The airbase, RMAF Butterworth where my Father was stationed as an exchange pilot is still very active. I loved it here, everyday was something new, different, and I'd wished that if I'd had kids they would have the opportunities I got. But then life gets in the way and things happen.

Five years ago 2009, since I'd been on the Island and things had changed, always does in Asia, no surprises there. Five years ago I'd been with my ex-Wife Diana holidaying, something we did every year, She liked Singapore and Malaysia but loved Penang as much as I did. We could of gone and 'blobbed' on the beaches at Phuket or Bali instead but no Penang and its friendly difference, out-of-the-way quirkiness and cultural mixing pot, buildings harking back to days of a bygone empire and the views around the Island was what we settled on, so once a year we left our comfortable life in Melbourne and flew out to Malaysia.

-z-

The hotel that was chosen was probably a bit on the plush side for me, right in the centre of Georgetown, part of the Comptah centre but what the hey, they garage your car and do everything for you short of wiping your ass, can't beat good service. The plan I'd settled for my last night, tonight, was a meal in one of the hotel's fine-dining restaurants. I'd booked as I was catching up with old Friend's and invited them to dine with me.

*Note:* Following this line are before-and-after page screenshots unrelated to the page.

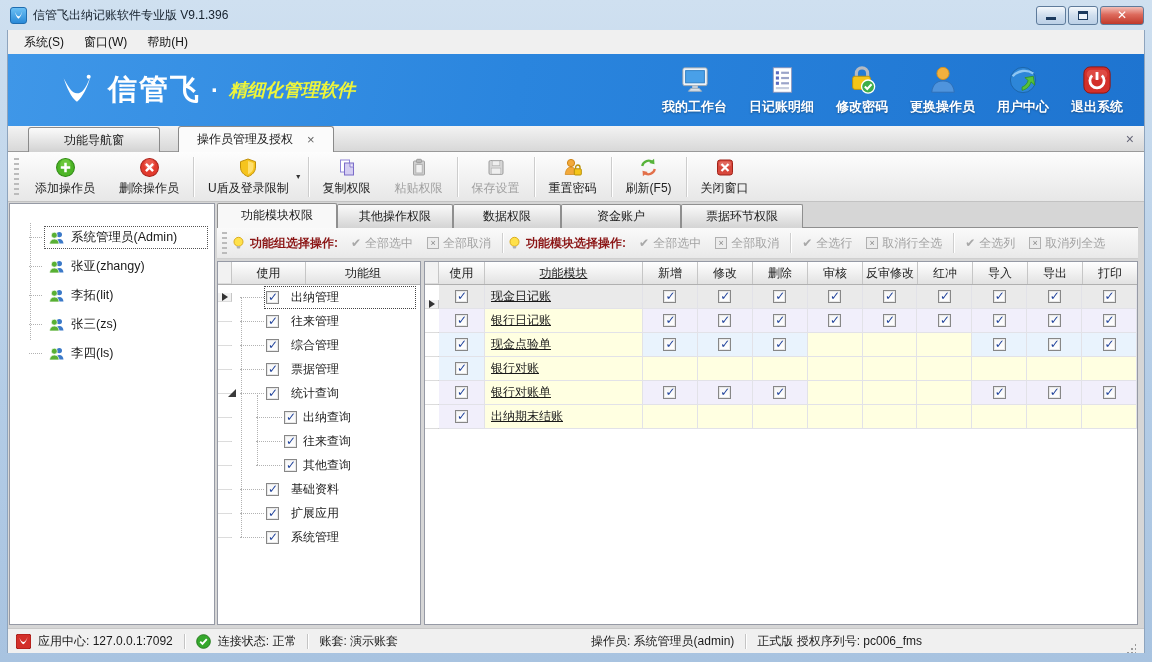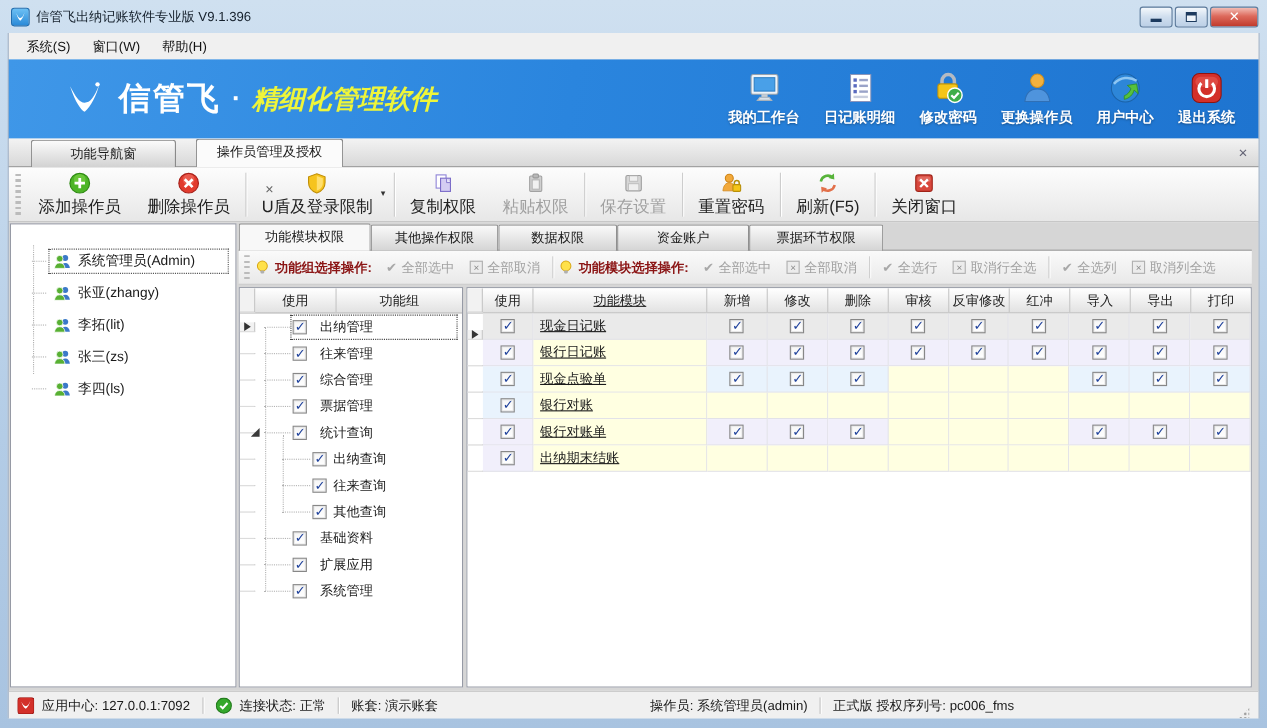"精细化管理软件" .brand-tagline { font-size: 24px -> 18px }
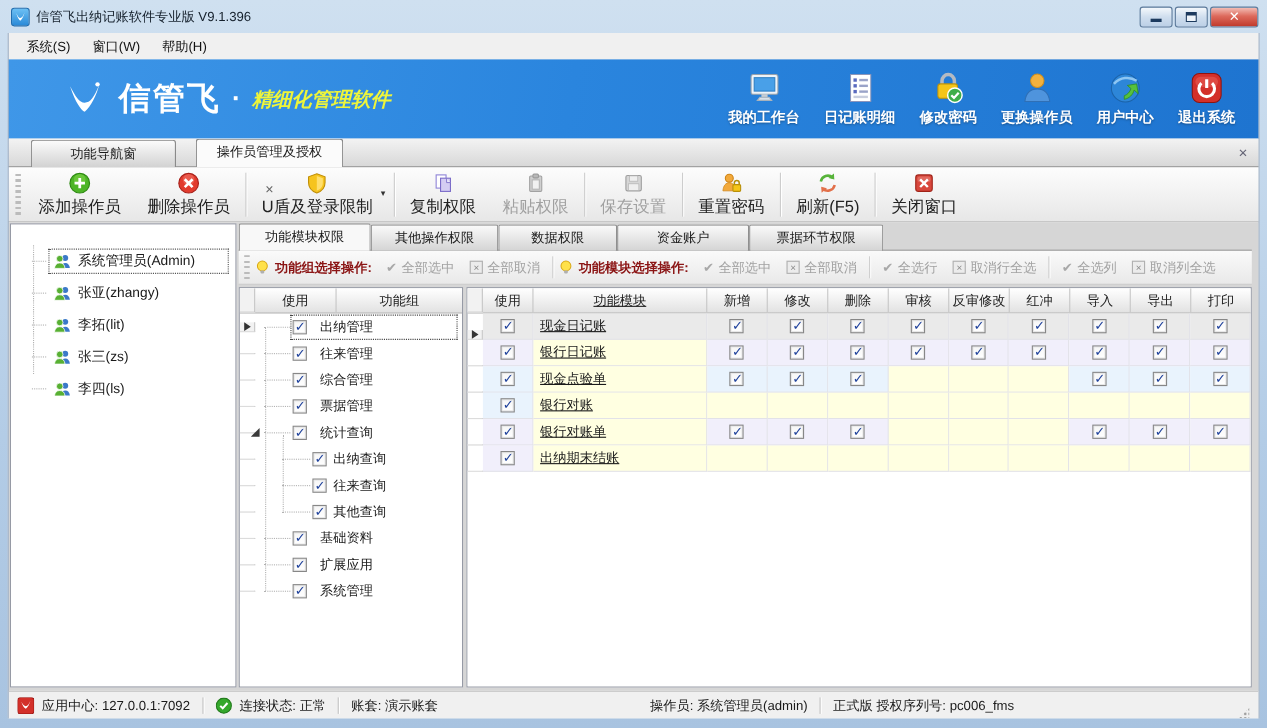"操作员管理及授权" .dtab.active { flex-direction: column -> none }
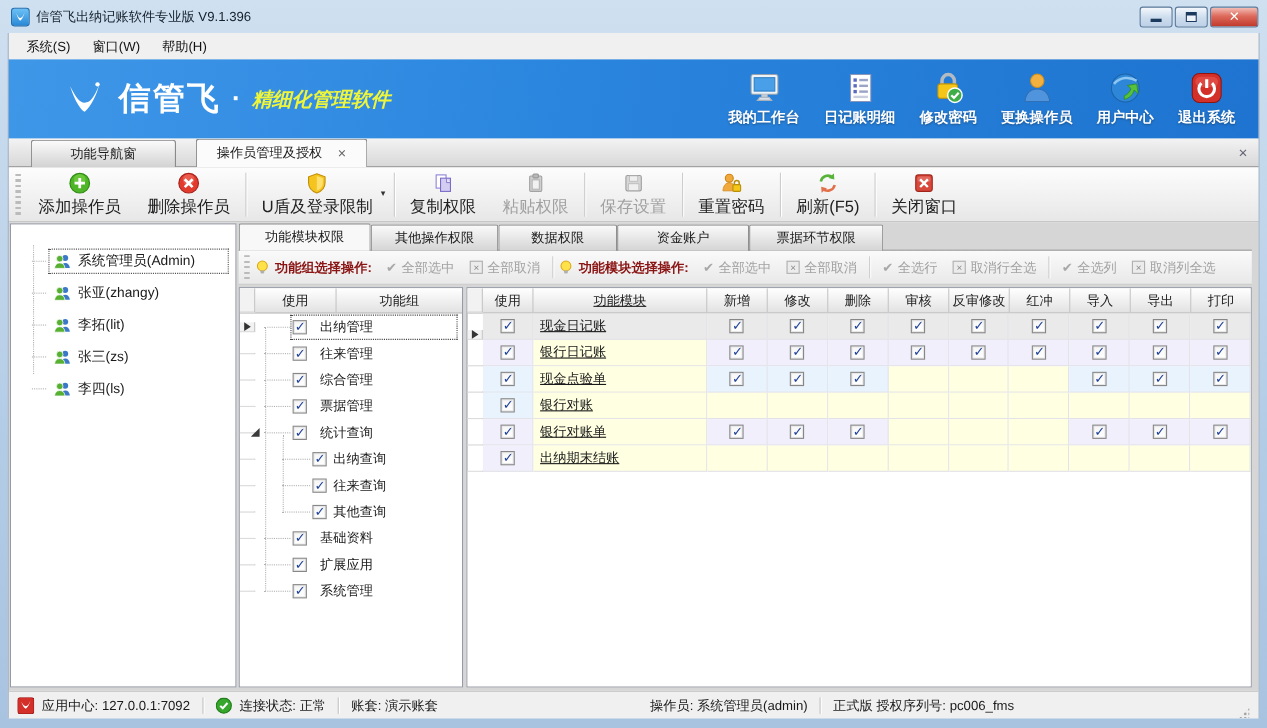"添加操作员" .tbtn .tlbl { font-size: 15px -> 12px }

Entering the main entrance, checking my phone and not paying attention to surroundings or people meant I didn't see her until she was standing in front of me. Without properly looking at her and then offering an off-handed "Excuse Me" as I scuttled to one side to let her past had no effect on her moving, neither did my move making as to slide in the building and past her. With her blocking my way she had managed to pry my eyes away from my emails and forced to look at her. We stood in a silent stare at one another.

At a touch over five feet and eight inches her lithe frame, 32B breasts, sexy little tosh, long legs all suited her near-perfect face. Hazel eyes stared up at me, a dark red colour replaced her normal light brown hair colour. The glasses with light-tint-lenses attached to her fine sculptured nose helped disguise her for all of two seconds.

"Hullo Mike."

Suddenly stunned I'd guess is what she would of perceived my look to be - she would be right. Nothing came to mind as a greeting, other than maybe 'Fuck You' but I dismissed that..... immediately.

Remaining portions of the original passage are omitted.